Lineage-specific requirement for Aldh2 in melanocyte regeneration. (A) UMAP of scRNA-seq data derived from 24 hpf embryos (Brombin et al., 2022) with McSCs in red. Feature plots of these isolated McSCs showing log₂ expression of aldh2 paralogs with colour change from grey (negative) to purple. (B) Schematic of the melanocyte lineages in zebrafish development with confocal z-stacks depicting McSCs expressing mitfa:GFP located at the dorsal root ganglia (DRG) and melanoblasts (Mb) on the motor neurons.
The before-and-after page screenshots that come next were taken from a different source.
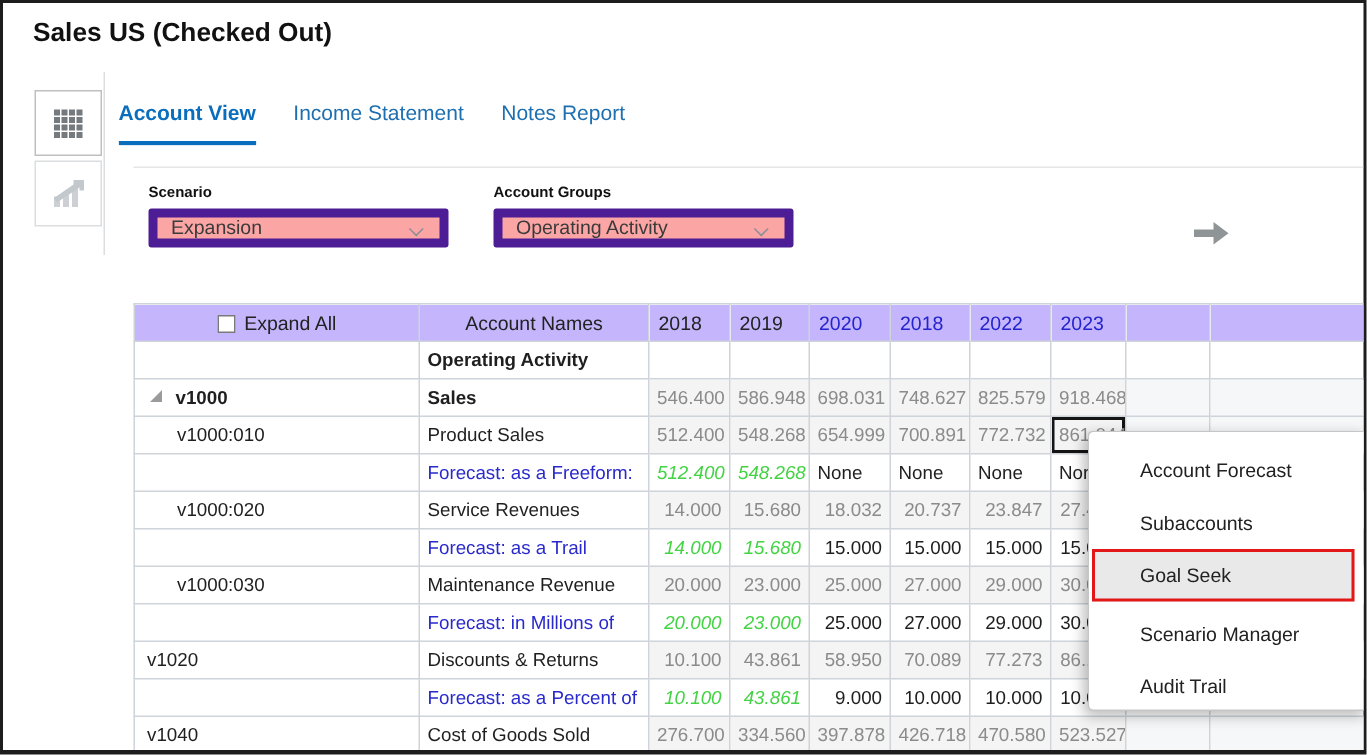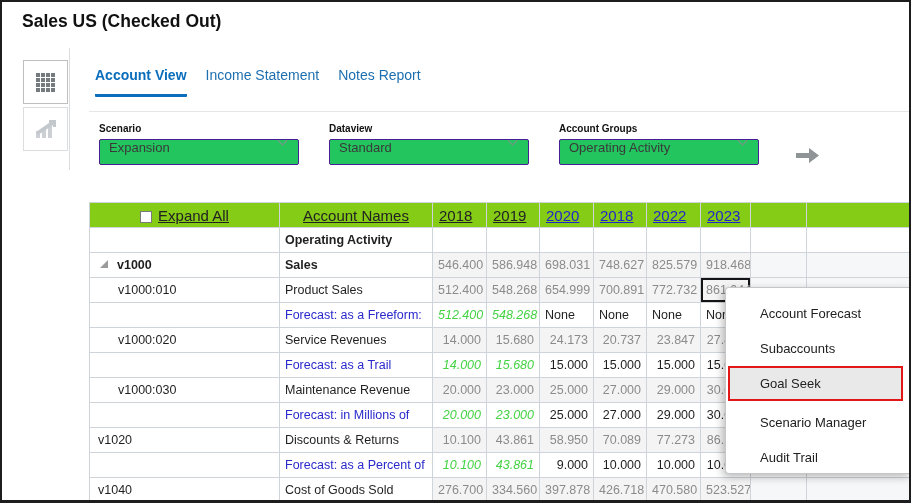--- a/index.html
+++ b/index.html
@@ -16,42 +16,42 @@
   .page-title { position:absolute; left:20px; top:9px; font-size:17.5px; font-weight:bold; color:#111; }
 
   
   .rail { position:absolute; left:10px; top:46px; width:58px; height:122px; border-right:1px solid #dadde0; background:#fff; }
   .rail-btn { position:absolute; left:11px; width:45px; height:44px; background:#fff; display:flex; align-items:center; justify-content:center; cursor:pointer; }
   .rail-btn.active { top:12px; border:1px solid #bfbfbf; }
   .rail-btn.inactive { top:59px; border:1px solid #dcdddf; }
   .grid-icon { display:grid; grid-template-columns:repeat(4,4px); grid-template-rows:repeat(4,4px); gap:1px; }
   .grid-icon span { background:#757a7e; }
   
-  .tabs { position:absolute; left:93px; top:65px; display:flex; gap:19px; }
+  .tabs { position:absolute; left:77px; top:65px; display:flex; gap:25px; }
   .tab { font-size:14px; color:#1e6fb0; padding-bottom:11px; cursor:pointer; white-space:nowrap; }
   .tab.active { color:#0a6ebd; font-weight:bold; border-bottom:3px solid #0a6ebd; border-radius:1px; }
   .tabs-divider { position:absolute; left:87px; top:109px; width:820px; height:1px; background:#e6e6e6; }
 
   
   .filters { position:absolute; left:97px; top:121px; display:flex; gap:30px; }
   .filter { width:200px; }
   .filter-label { font-size:10px; font-weight:bold; color:#111; margin-bottom:5px; display:block; }
-  .select { width:200px; height:26px; border:1px solid #4c1d95; border-radius:2px; background:#22c55e;
-            display:flex; align-items:flex-start; justify-content:space-between; padding:0 12px 0 9px;
+  .select { width:200px; height:26px; border:6px solid #4c1d95; border-radius:2px; background:#fca5a5;
+            display:flex; align-items:flex-end; justify-content:space-between; padding:0 12px 0 9px;
             font-size:13px; color:#3a3a3a; cursor:pointer; }
   .chev { width:7px; height:7px; border-right:1.6px solid #8b9096; border-bottom:1.6px solid #8b9096;
           transform:rotate(45deg) translate(-2px,-2px); }
   .go-arrow { position:absolute; left:792px; top:143px; width:28px; height:22px; cursor:pointer; }
 
   
   .grid-table { position:absolute; left:87px; top:200px; width:824px; border-collapse:collapse; table-layout:fixed;
                 font-size:12.5px; color:#1f1f1f; }
   .grid-table th, .grid-table td { border:1px solid #ced4d9; height:25px; padding:0 5px; overflow:hidden; white-space:nowrap; }
   .grid-table { border:1px solid #a3abb2; }
-  .grid-table th { font-weight:normal; font-size:15px; color:#222; background:#84cc16; text-align:center;text-decoration:underline; }
+  .grid-table th { font-weight:normal; font-size:13px; color:#222; background:#c4b5fd; text-align:center; }
   th.year { text-align:left; padding-left:6px; }
   th.year.future { color:#2424cc; }
   .cb { display:inline-block; width:12px; height:12px; border:1px solid #7a7a7a; background:#fff; vertical-align:-2px; margin-right:6px; }
   .c-code { text-align:left; }
   .tri { display:inline-block; width:0; height:0; border-bottom:8px solid #9b9b9b; border-left:8px solid transparent; margin-right:9px; vertical-align:1px; }
   .c-name { text-align:left; padding-left:6px; }
   .bold { font-weight:bold; }
   .link { color:#2929cc; }
   .c-val { text-align:right; }
   .v-hist { background:#f4f4f4; color:#8b8b8b; }
@@ -108,27 +108,20 @@
   <div class="tab">Income Statement</div>
   <div class="tab">Notes Report</div>
 </div>
 <div class="tabs-divider"></div>
 
 <div class="filters">
   <div class="filter">
     <span class="filter-label">Scenario</span>
     <div class="select">
       <span>Expansion</span>
-      <span class="chev"></span>
-    </div>
-  </div>
-  <div class="filter">
-    <span class="filter-label">Dataview</span>
-    <div class="select">
-      <span>Standard</span>
       <span class="chev"></span>
     </div>
   </div>
   <div class="filter">
     <span class="filter-label">Account Groups</span>
     <div class="select">
       <span>Operating Activity</span>
       <span class="chev"></span>
     </div>
   </div>
@@ -217,21 +210,21 @@
         <td class="c-val v-none">None</td>
         <td class="c-val v-none">None</td>
         <td></td>
         <td></td>
       </tr>
       <tr>
         <td class="c-code" style="padding-left: 28px;"><span>v1000:020</span></td>
         <td class="c-name">Service Revenues</td>
         <td class="c-val v-hist">14.000</td>
         <td class="c-val v-hist">15.680</td>
-        <td class="c-val v-hist">24.173</td>
+        <td class="c-val v-hist">18.032</td>
         <td class="c-val v-hist">20.737</td>
         <td class="c-val v-hist">23.847</td>
         <td class="c-val v-hist">27.424</td>
         <td class="v-trail-data"></td>
         <td class="v-trail-data"></td>
       </tr>
       <tr>
         <td class="c-code" style="padding-left: 8px;"><span></span></td>
         <td class="c-name link">Forecast: as a Trail</td>
         <td class="c-val v-green">14.000</td>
Neural tube and DRG are marked by nbt:dsRed expression. (C) Representative images of wild-type embryos treated with or without CVT-10216 during development (embryonic melanocytes) or in an McSC regeneration assay. Regenerated melanocytes were quantified within a consistent region delineated by the magenta dotted line on the non-regenerating control embryo (top). One data point plotted per embryo; boxes indicate median and quartiles; whiskers span minimum to maximum values. Scale bar: 500 µm. ****P<0.0001 (one-way ANOVA with Tukey's multiple comparisons test). Four experimental replicates. (D) Schematic of CRISPR-Cas9 strategy to target aldh2.1 and aldh2.2 with excision site between Cas9 cut sites (scissor symbols; see Fig. S1). Wild-type or aldh2^−/− embryos in normal development or a McSC regeneration assay is shown. ****P<0.0001. An unpaired two-tailed t-test was performed to calculate statistical significance. One data point is plotted per embryo; boxes indicate median and quartiles; whiskers span minimum to maximum values; three experimental replicates.